Excerpts from a dataset
[Start of Attachment]

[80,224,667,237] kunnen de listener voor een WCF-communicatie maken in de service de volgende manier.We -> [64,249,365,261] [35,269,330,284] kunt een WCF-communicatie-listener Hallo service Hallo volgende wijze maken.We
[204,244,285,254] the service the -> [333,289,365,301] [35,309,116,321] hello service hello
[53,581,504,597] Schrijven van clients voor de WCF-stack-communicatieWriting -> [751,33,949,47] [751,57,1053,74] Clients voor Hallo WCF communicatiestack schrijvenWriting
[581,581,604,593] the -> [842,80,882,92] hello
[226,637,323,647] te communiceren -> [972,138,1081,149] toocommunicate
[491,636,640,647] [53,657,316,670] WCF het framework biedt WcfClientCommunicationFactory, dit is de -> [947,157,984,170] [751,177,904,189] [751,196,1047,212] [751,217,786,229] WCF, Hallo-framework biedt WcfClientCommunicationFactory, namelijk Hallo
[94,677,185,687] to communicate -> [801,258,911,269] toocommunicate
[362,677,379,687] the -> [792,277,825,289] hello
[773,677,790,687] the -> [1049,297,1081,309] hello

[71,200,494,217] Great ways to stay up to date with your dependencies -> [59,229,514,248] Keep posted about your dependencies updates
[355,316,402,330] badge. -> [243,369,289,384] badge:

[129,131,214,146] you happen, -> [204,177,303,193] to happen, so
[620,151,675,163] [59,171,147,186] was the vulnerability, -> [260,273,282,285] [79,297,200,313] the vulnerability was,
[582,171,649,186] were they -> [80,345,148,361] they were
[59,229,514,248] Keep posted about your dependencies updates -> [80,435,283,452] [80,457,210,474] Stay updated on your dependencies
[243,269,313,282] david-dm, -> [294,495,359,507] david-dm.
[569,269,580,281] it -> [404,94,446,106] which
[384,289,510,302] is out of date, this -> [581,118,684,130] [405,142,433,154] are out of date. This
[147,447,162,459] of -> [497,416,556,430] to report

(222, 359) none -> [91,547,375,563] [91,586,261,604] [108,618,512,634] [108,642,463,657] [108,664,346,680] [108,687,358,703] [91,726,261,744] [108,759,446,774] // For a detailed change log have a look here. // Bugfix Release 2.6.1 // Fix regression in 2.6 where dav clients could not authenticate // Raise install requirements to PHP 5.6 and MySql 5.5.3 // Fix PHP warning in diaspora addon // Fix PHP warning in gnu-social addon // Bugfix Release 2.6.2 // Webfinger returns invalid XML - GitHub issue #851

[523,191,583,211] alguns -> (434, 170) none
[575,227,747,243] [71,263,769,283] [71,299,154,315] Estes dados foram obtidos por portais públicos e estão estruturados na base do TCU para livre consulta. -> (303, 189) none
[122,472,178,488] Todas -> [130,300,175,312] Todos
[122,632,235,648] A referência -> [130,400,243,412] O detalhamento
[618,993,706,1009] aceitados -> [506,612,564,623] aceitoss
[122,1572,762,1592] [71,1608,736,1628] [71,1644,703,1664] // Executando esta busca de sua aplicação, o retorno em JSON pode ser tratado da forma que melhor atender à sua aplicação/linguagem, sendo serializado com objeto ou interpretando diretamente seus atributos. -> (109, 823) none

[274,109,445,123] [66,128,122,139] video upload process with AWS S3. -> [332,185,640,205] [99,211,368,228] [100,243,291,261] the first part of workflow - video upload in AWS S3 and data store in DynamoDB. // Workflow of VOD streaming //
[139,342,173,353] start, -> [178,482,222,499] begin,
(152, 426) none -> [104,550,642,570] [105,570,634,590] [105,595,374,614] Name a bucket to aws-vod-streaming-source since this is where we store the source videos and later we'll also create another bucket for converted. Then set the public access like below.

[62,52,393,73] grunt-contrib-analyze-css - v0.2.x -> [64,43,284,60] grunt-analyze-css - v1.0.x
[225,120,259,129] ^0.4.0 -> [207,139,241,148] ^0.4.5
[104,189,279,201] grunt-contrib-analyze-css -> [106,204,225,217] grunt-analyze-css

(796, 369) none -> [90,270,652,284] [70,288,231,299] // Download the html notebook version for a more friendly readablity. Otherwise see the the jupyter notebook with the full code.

[End of Attachment]

The task> Check every line of the records above for the string "Hallo". Copy those that hold it.

Your response>
[80,224,667,237] kunnen de listener voor een WCF-communicatie maken in de service de volgende manier.We -> [64,249,365,261] [35,269,330,284] kunt een WCF-communicatie-listener Hallo service Hallo volgende wijze maken.We
[53,581,504,597] Schrijven van clients voor de WCF-stack-communicatieWriting -> [751,33,949,47] [751,57,1053,74] Clients voor Hallo WCF communicatiestack schrijvenWriting
[491,636,640,647] [53,657,316,670] WCF het framework biedt WcfClientCommunicationFactory, dit is de -> [947,157,984,170] [751,177,904,189] [751,196,1047,212] [751,217,786,229] WCF, Hallo-framework biedt WcfClientCommunicationFactory, namelijk Hallo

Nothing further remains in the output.